# Information shown
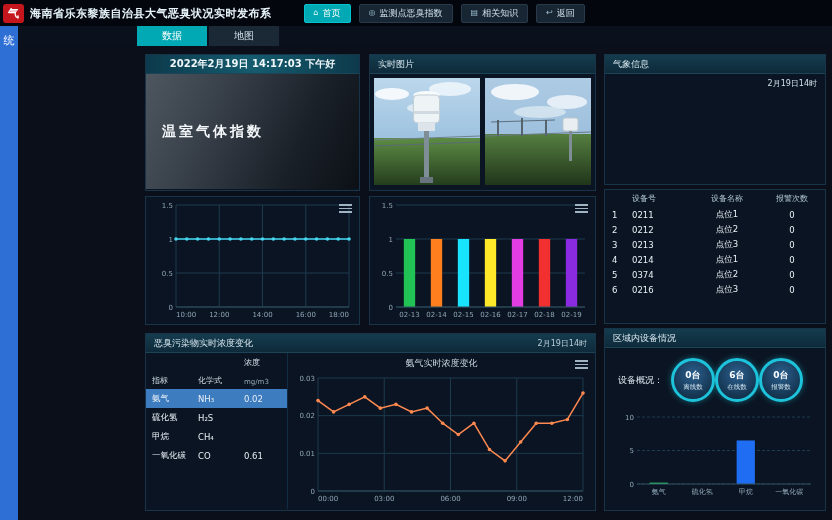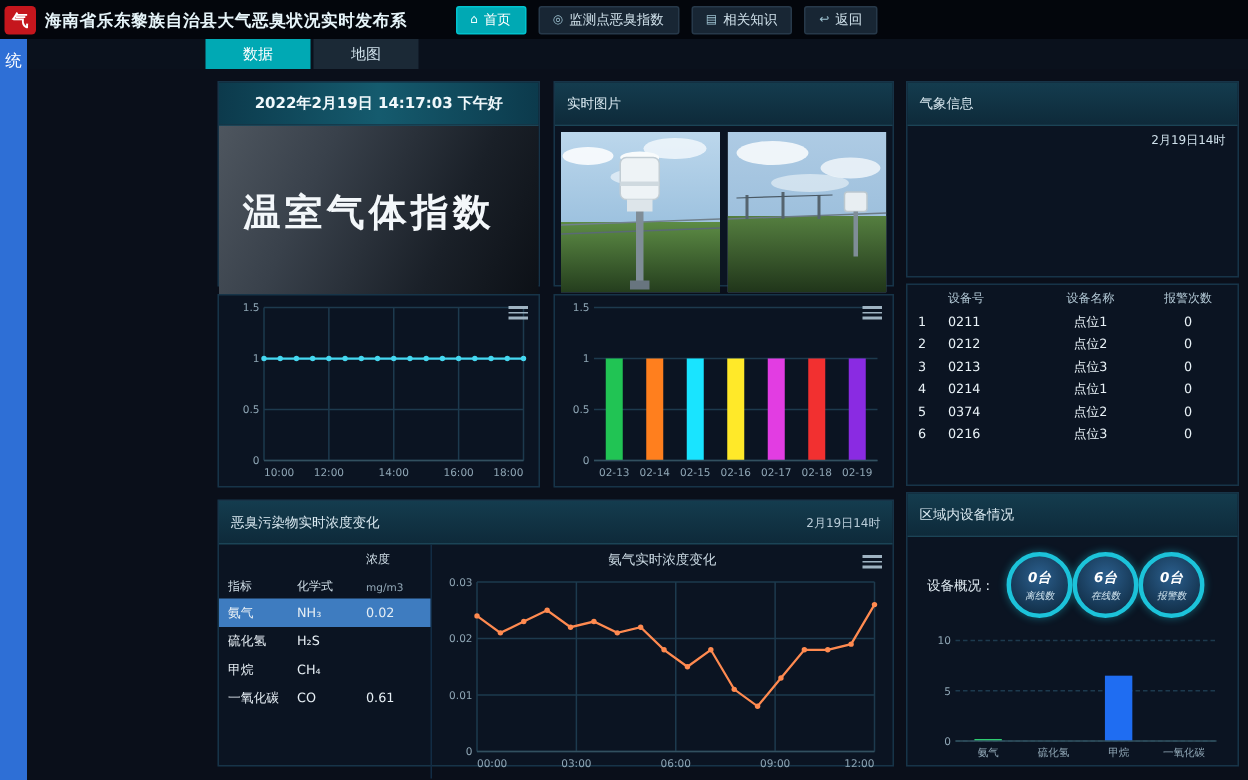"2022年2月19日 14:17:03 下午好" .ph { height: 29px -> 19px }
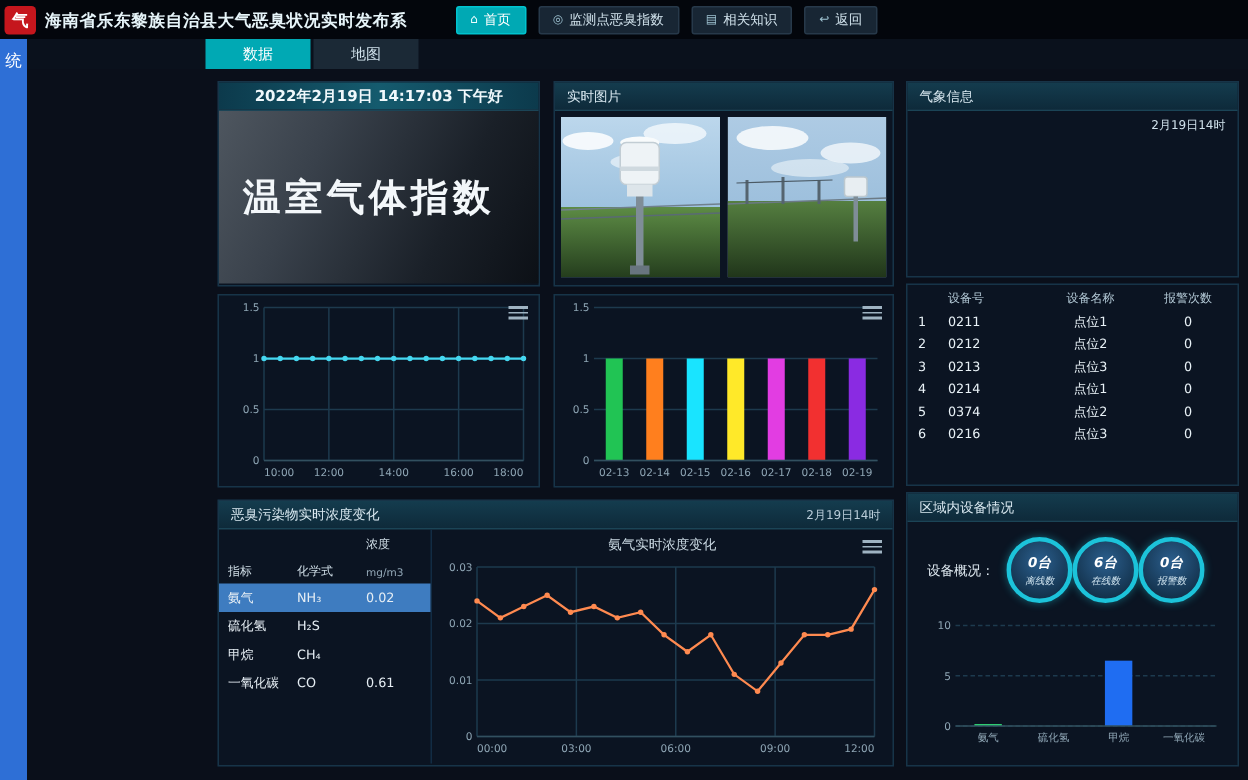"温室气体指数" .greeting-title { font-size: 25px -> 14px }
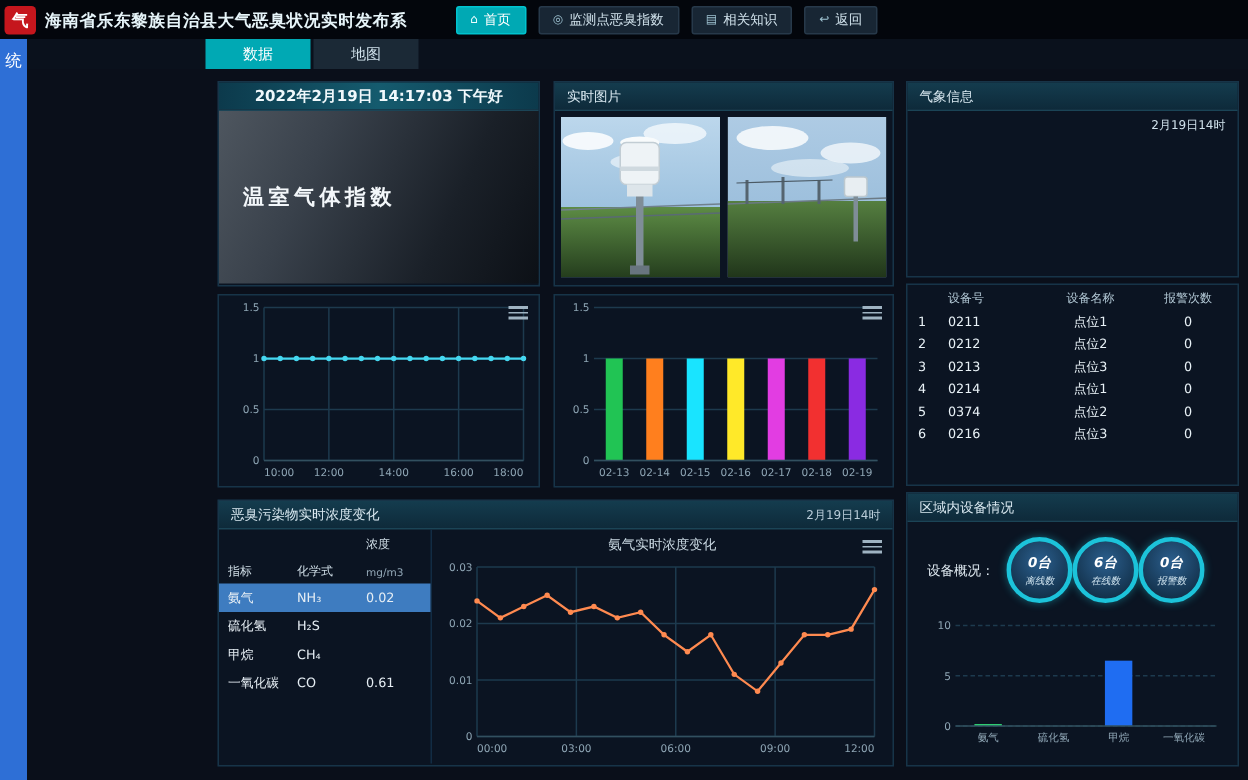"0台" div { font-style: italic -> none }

---

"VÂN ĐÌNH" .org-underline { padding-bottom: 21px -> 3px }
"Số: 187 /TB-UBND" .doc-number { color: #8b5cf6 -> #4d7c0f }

==

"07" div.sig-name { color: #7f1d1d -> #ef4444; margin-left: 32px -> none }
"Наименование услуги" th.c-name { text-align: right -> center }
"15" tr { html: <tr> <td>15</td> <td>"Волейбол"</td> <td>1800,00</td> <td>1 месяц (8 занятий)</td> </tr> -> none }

# Exercise brief
Above are the entries. Output exactly the lines beginning with the line that has "text-align: right ->" and ending with the line that has "html: <tr> <td>15</td>".

# Solution to this exercise
"Наименование услуги" th.c-name { text-align: right -> center }
"15" tr { html: <tr> <td>15</td> <td>"Волейбол"</td> <td>1800,00</td> <td>1 месяц (8 занятий)</td> </tr> -> none }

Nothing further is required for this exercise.